• **Material supplied**
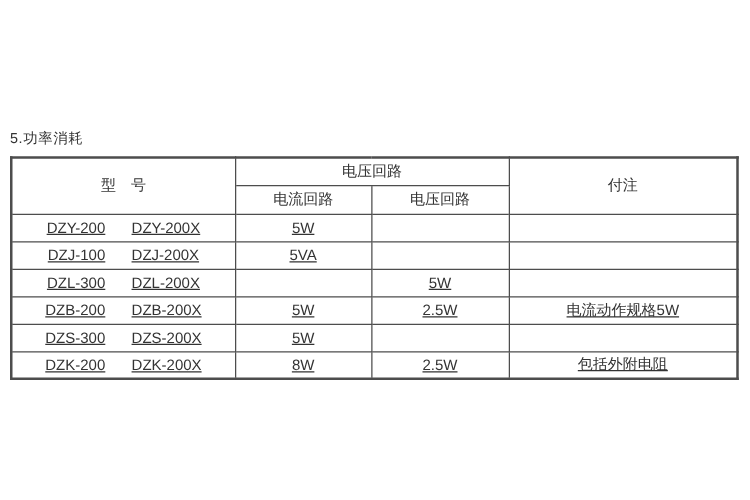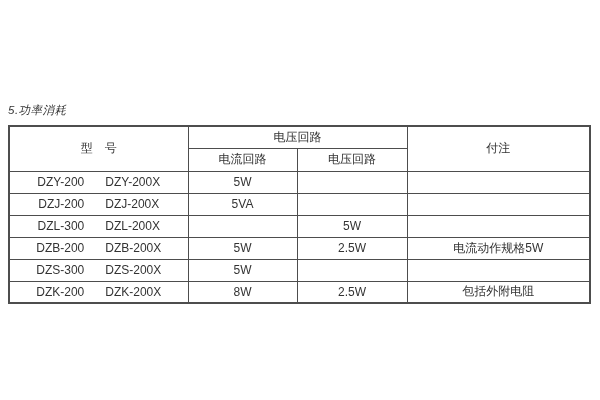--- a/index.html
+++ b/index.html
@@ -22,7 +22,6 @@
     font-size: 11.5px;
     color: #333333;
     letter-spacing: 0.5px;
-    font-style: italic;
   }
   table.spec-table {
     position: absolute;

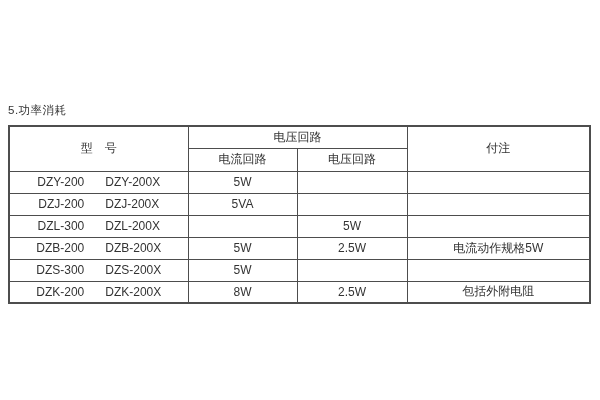--- a/index.html
+++ b/index.html
@@ -46,7 +46,7 @@
   }
   tr.hdr-top    { height: 22px; margin-top: 24px; }
   tr.hdr-sub    { height: 23px; }
-  tr.data-row   { height: 22px; }
+  tr.data-row   { height: 22px; text-decoration: underline; }
   .model-cell .m1 { margin-right: 21px; }
   col.c-model   { width: 179px; }
   col.c-volt    { width: 109px; }

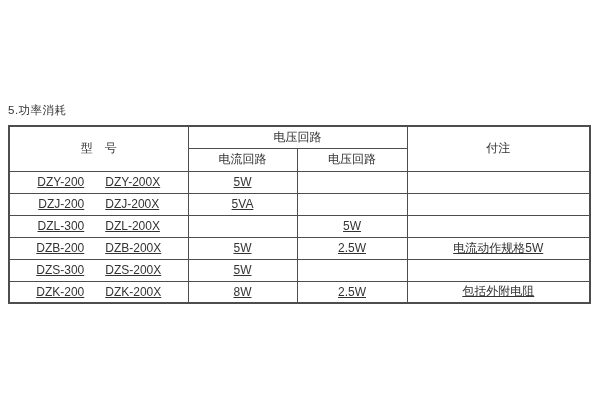--- a/index.html
+++ b/index.html
@@ -87,7 +87,7 @@
     </tr>
     <tr class="data-row">
       <td class="model-cell">
-        <span class="m1">DZJ-200</span><span class="m2">DZJ-200X</span>
+        <span class="m1">DZJ-100</span><span class="m2">DZJ-200X</span>
       </td>
       <td>5VA</td>
       <td></td>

• **Problem requirements**
Copy the records exactly, minus any pictures.

• **Exercise output**
--- a/index.html
+++ b/index.html
@@ -22,7 +22,6 @@
     font-size: 11.5px;
     color: #333333;
     letter-spacing: 0.5px;
-    font-style: italic;
   }
   table.spec-table {
     position: absolute;

--- a/index.html
+++ b/index.html
@@ -46,7 +46,7 @@
   }
   tr.hdr-top    { height: 22px; margin-top: 24px; }
   tr.hdr-sub    { height: 23px; }
-  tr.data-row   { height: 22px; }
+  tr.data-row   { height: 22px; text-decoration: underline; }
   .model-cell .m1 { margin-right: 21px; }
   col.c-model   { width: 179px; }
   col.c-volt    { width: 109px; }

--- a/index.html
+++ b/index.html
@@ -87,7 +87,7 @@
     </tr>
     <tr class="data-row">
       <td class="model-cell">
-        <span class="m1">DZJ-200</span><span class="m2">DZJ-200X</span>
+        <span class="m1">DZJ-100</span><span class="m2">DZJ-200X</span>
       </td>
       <td>5VA</td>
       <td></td>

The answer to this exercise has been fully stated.